(Version difference data)
○ ○ ○ ○ ○

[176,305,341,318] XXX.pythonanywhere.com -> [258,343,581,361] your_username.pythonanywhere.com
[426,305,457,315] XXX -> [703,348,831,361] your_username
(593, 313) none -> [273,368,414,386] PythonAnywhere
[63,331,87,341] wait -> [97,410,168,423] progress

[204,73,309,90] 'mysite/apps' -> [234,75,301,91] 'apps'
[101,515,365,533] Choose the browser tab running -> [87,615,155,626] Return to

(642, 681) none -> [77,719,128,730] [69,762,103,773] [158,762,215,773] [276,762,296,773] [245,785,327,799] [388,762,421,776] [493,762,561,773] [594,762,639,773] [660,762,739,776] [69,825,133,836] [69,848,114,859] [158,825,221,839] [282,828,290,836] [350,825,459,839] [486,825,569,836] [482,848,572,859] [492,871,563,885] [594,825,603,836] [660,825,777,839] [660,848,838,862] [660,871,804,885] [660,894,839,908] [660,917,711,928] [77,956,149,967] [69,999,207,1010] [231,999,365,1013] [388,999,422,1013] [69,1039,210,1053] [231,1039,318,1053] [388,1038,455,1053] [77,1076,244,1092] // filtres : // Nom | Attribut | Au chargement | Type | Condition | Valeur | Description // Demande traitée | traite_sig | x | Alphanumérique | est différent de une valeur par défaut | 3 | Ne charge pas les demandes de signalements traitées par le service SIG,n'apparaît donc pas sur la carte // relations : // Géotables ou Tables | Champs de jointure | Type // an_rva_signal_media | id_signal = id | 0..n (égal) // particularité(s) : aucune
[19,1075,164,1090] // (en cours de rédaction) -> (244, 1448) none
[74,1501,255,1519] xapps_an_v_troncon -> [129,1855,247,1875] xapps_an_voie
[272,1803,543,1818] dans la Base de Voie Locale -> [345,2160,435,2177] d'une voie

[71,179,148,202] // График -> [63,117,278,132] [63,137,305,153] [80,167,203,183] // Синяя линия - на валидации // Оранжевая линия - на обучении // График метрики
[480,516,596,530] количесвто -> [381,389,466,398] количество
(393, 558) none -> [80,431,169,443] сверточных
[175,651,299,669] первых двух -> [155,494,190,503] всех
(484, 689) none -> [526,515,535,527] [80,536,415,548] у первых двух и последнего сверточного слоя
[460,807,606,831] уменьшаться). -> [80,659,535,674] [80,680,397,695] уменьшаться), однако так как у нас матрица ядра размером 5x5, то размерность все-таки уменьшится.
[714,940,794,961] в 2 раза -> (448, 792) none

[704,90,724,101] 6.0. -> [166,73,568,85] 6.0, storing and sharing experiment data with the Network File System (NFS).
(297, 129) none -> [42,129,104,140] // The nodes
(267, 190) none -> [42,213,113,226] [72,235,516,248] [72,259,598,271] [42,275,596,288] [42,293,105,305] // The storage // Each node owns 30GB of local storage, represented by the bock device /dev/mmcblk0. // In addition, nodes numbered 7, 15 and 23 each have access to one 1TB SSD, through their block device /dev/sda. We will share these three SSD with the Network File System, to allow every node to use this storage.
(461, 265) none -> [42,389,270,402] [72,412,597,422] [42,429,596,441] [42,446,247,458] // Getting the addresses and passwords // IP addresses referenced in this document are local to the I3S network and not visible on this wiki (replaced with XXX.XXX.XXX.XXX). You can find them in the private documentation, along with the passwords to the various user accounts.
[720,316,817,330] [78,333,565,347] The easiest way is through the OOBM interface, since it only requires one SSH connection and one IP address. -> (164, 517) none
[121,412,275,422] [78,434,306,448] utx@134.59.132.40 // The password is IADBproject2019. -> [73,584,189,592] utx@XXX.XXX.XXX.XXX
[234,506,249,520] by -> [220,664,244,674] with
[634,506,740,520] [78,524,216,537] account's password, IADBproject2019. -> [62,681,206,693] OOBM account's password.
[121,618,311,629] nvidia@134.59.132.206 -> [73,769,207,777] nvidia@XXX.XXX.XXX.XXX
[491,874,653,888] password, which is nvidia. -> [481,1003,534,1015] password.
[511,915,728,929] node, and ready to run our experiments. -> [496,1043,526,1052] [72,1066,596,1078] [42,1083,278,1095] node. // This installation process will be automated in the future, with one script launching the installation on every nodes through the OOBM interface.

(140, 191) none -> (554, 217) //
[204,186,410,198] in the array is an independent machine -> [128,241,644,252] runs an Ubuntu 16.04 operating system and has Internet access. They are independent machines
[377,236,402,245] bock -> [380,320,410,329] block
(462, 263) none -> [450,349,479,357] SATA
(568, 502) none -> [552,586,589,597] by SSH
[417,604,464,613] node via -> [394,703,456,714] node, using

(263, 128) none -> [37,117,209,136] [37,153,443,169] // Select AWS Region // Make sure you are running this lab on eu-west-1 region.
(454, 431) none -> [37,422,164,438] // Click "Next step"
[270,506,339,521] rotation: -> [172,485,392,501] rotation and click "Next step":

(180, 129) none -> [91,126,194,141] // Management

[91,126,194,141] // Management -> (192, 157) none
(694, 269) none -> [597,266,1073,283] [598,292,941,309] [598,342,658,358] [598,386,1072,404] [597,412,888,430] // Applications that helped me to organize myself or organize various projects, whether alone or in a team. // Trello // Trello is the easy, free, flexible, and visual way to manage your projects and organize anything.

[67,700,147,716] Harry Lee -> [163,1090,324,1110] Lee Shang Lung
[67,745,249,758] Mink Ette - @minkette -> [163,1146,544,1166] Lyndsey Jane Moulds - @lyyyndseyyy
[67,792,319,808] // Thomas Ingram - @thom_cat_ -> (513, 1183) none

○ ○ ○ ○ ○

Give every entry back unchanged. Leave none out.

[176,305,341,318] XXX.pythonanywhere.com -> [258,343,581,361] your_username.pythonanywhere.com
[426,305,457,315] XXX -> [703,348,831,361] your_username
(593, 313) none -> [273,368,414,386] PythonAnywhere
[63,331,87,341] wait -> [97,410,168,423] progress

[204,73,309,90] 'mysite/apps' -> [234,75,301,91] 'apps'
[101,515,365,533] Choose the browser tab running -> [87,615,155,626] Return to

(642, 681) none -> [77,719,128,730] [69,762,103,773] [158,762,215,773] [276,762,296,773] [245,785,327,799] [388,762,421,776] [493,762,561,773] [594,762,639,773] [660,762,739,776] [69,825,133,836] [69,848,114,859] [158,825,221,839] [282,828,290,836] [350,825,459,839] [486,825,569,836] [482,848,572,859] [492,871,563,885] [594,825,603,836] [660,825,777,839] [660,848,838,862] [660,871,804,885] [660,894,839,908] [660,917,711,928] [77,956,149,967] [69,999,207,1010] [231,999,365,1013] [388,999,422,1013] [69,1039,210,1053] [231,1039,318,1053] [388,1038,455,1053] [77,1076,244,1092] // filtres : // Nom | Attribut | Au chargement | Type | Condition | Valeur | Description // Demande traitée | traite_sig | x | Alphanumérique | est différent de une valeur par défaut | 3 | Ne charge pas les demandes de signalements traitées par le service SIG,n'apparaît donc pas sur la carte // relations : // Géotables ou Tables | Champs de jointure | Type // an_rva_signal_media | id_signal = id | 0..n (égal) // particularité(s) : aucune
[19,1075,164,1090] // (en cours de rédaction) -> (244, 1448) none
[74,1501,255,1519] xapps_an_v_troncon -> [129,1855,247,1875] xapps_an_voie
[272,1803,543,1818] dans la Base de Voie Locale -> [345,2160,435,2177] d'une voie

[71,179,148,202] // График -> [63,117,278,132] [63,137,305,153] [80,167,203,183] // Синяя линия - на валидации // Оранжевая линия - на обучении // График метрики
[480,516,596,530] количесвто -> [381,389,466,398] количество
(393, 558) none -> [80,431,169,443] сверточных
[175,651,299,669] первых двух -> [155,494,190,503] всех
(484, 689) none -> [526,515,535,527] [80,536,415,548] у первых двух и последнего сверточного слоя
[460,807,606,831] уменьшаться). -> [80,659,535,674] [80,680,397,695] уменьшаться), однако так как у нас матрица ядра размером 5x5, то размерность все-таки уменьшится.
[714,940,794,961] в 2 раза -> (448, 792) none

[704,90,724,101] 6.0. -> [166,73,568,85] 6.0, storing and sharing experiment data with the Network File System (NFS).
(297, 129) none -> [42,129,104,140] // The nodes
(267, 190) none -> [42,213,113,226] [72,235,516,248] [72,259,598,271] [42,275,596,288] [42,293,105,305] // The storage // Each node owns 30GB of local storage, represented by the bock device /dev/mmcblk0. // In addition, nodes numbered 7, 15 and 23 each have access to one 1TB SSD, through their block device /dev/sda. We will share these three SSD with the Network File System, to allow every node to use this storage.
(461, 265) none -> [42,389,270,402] [72,412,597,422] [42,429,596,441] [42,446,247,458] // Getting the addresses and passwords // IP addresses referenced in this document are local to the I3S network and not visible on this wiki (replaced with XXX.XXX.XXX.XXX). You can find them in the private documentation, along with the passwords to the various user accounts.
[720,316,817,330] [78,333,565,347] The easiest way is through the OOBM interface, since it only requires one SSH connection and one IP address. -> (164, 517) none
[121,412,275,422] [78,434,306,448] utx@134.59.132.40 // The password is IADBproject2019. -> [73,584,189,592] utx@XXX.XXX.XXX.XXX
[234,506,249,520] by -> [220,664,244,674] with
[634,506,740,520] [78,524,216,537] account's password, IADBproject2019. -> [62,681,206,693] OOBM account's password.
[121,618,311,629] nvidia@134.59.132.206 -> [73,769,207,777] nvidia@XXX.XXX.XXX.XXX
[491,874,653,888] password, which is nvidia. -> [481,1003,534,1015] password.
[511,915,728,929] node, and ready to run our experiments. -> [496,1043,526,1052] [72,1066,596,1078] [42,1083,278,1095] node. // This installation process will be automated in the future, with one script launching the installation on every nodes through the OOBM interface.

(140, 191) none -> (554, 217) //
[204,186,410,198] in the array is an independent machine -> [128,241,644,252] runs an Ubuntu 16.04 operating system and has Internet access. They are independent machines
[377,236,402,245] bock -> [380,320,410,329] block
(462, 263) none -> [450,349,479,357] SATA
(568, 502) none -> [552,586,589,597] by SSH
[417,604,464,613] node via -> [394,703,456,714] node, using

(263, 128) none -> [37,117,209,136] [37,153,443,169] // Select AWS Region // Make sure you are running this lab on eu-west-1 region.
(454, 431) none -> [37,422,164,438] // Click "Next step"
[270,506,339,521] rotation: -> [172,485,392,501] rotation and click "Next step":

(180, 129) none -> [91,126,194,141] // Management

[91,126,194,141] // Management -> (192, 157) none
(694, 269) none -> [597,266,1073,283] [598,292,941,309] [598,342,658,358] [598,386,1072,404] [597,412,888,430] // Applications that helped me to organize myself or organize various projects, whether alone or in a team. // Trello // Trello is the easy, free, flexible, and visual way to manage your projects and organize anything.

[67,700,147,716] Harry Lee -> [163,1090,324,1110] Lee Shang Lung
[67,745,249,758] Mink Ette - @minkette -> [163,1146,544,1166] Lyndsey Jane Moulds - @lyyyndseyyy
[67,792,319,808] // Thomas Ingram - @thom_cat_ -> (513, 1183) none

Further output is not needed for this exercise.